Unity-Technologies / barracuda-release

Other
563 stars 77 forks source link

Support for Conv1D #43

Closed scode-cmd closed 4 years ago

scode-cmd commented 4 years ago

Hi!

We were wondering if the latest version supports 1D convolutions. We couldn't info about this type of layer in the docs. Conv1D layers are very useful for sequence / temporal data, i.e audio, 3d character animations, text sequences etc.

scode-cmd commented 4 years ago

We are using Keras for development.

AlexRibard commented 4 years ago

Hi! Conv1D is supported, only 3D convolutions are not. As long as the model gets exported correctly to onnx it should be good :)

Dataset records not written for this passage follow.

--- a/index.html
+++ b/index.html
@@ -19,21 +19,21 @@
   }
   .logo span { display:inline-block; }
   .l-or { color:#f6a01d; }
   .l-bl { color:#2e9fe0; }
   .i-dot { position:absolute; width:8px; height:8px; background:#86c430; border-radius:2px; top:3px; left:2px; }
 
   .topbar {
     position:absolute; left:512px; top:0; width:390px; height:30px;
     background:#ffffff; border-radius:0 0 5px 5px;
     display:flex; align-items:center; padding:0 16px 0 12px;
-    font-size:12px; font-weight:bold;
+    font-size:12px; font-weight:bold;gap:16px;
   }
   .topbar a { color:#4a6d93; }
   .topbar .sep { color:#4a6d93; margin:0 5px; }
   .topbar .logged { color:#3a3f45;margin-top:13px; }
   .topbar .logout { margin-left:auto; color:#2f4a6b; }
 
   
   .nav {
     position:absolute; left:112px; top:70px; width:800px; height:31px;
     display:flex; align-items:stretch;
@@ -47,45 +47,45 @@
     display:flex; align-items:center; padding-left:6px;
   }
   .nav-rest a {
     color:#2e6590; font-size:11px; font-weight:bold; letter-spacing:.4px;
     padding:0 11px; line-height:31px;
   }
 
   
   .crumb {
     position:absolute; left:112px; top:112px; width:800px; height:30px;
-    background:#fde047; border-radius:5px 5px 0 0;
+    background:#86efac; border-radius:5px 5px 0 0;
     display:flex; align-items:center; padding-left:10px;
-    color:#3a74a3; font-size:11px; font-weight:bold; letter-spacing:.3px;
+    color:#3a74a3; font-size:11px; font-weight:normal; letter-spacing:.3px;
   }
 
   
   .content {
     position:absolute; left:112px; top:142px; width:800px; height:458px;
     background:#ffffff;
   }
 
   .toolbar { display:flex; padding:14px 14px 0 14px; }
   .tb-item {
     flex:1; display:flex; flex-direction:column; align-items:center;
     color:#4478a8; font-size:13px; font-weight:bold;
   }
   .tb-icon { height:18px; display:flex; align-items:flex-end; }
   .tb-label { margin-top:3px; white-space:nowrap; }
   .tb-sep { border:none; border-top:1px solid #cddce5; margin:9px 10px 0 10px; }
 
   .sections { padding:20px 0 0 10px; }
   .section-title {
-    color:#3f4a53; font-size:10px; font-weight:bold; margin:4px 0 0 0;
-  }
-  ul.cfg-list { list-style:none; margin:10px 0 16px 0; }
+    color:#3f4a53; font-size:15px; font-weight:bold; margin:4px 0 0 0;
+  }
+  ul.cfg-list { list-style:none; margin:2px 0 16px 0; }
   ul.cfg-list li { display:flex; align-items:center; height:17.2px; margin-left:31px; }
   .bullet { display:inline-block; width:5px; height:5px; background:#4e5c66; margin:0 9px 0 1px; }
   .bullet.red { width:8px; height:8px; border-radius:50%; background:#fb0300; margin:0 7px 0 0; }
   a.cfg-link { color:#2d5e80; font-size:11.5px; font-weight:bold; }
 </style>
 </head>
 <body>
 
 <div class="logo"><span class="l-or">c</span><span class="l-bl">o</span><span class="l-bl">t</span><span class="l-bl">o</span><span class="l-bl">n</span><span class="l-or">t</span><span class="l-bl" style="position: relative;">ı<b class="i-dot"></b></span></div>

scode-cmd commented 4 years ago

Awesome, thanks! Perhaps this can be added to the "Approximate list of TensorFlow nodes supported by Barracuda script converter" section in the docs?

AlexRibard commented 4 years ago

Yes it will, we are currently working on improving the docs. Thanks for the feedback!

AlexRibard commented 4 years ago

Some clarifications about my message. If you are converting your keras model using the keras_to_barracuda.py or tensorflow_to_barracuda.py, it is indeed not supported. However, exporting your model to a .onnx file (keras2onnx) should work. https://github.com/onnx/keras-onnx

scode-cmd commented 4 years ago

Why not recommend everyone to use the keras2onnx instead of creating another seprate converter inside Barracuda? Or is there a specific need / advantage for that?

AlexRibard commented 4 years ago

Legacy reasons both internal and from the time we didn't support ONNX. Going forward, we recommend converting models in .onnx (with tf2onnx or keras2onnx) and importing these in Unity. But I recognize the confusion, docs will be updated.

scode-cmd commented 4 years ago

Ok, thanks for the clarification!

marns commented 4 years ago

Hi @AlexRibard, can you clarify availability/usage of Conv1d support? Using the release/1.0.0 branch, my ONNX Conv1D layers are being recognized as Conv2D (which then fail to import properly). I'm not seeing explicit Conv1D types in Model.cs or elsewhere.

AlexRibard commented 4 years ago

Hi @marns Even if we don't have a specific code path for Conv1D, I assumed they would correctly import into Conv2D (with width = 1) But I recently realized we have some import errors when parsing input Conv1D. They will be addressed. In the meantime, I would recommend to write out your Conv1D as a Conv2D (with width = 1)

Sorry for the confusion

marns commented 4 years ago

Thanks @AlexRibard - FYI to get this to work, I also had to swap the stride dimensions in the ONNX importer. It's listed as (width, height) but I think it should be (height, width) to match the other kernel dimensions. My model is exported from PyTorch.

AlexRibard commented 4 years ago

I pushed support for it on master. It should be available in the upcoming release. @marns do you have specific code snippet to illustrate your point?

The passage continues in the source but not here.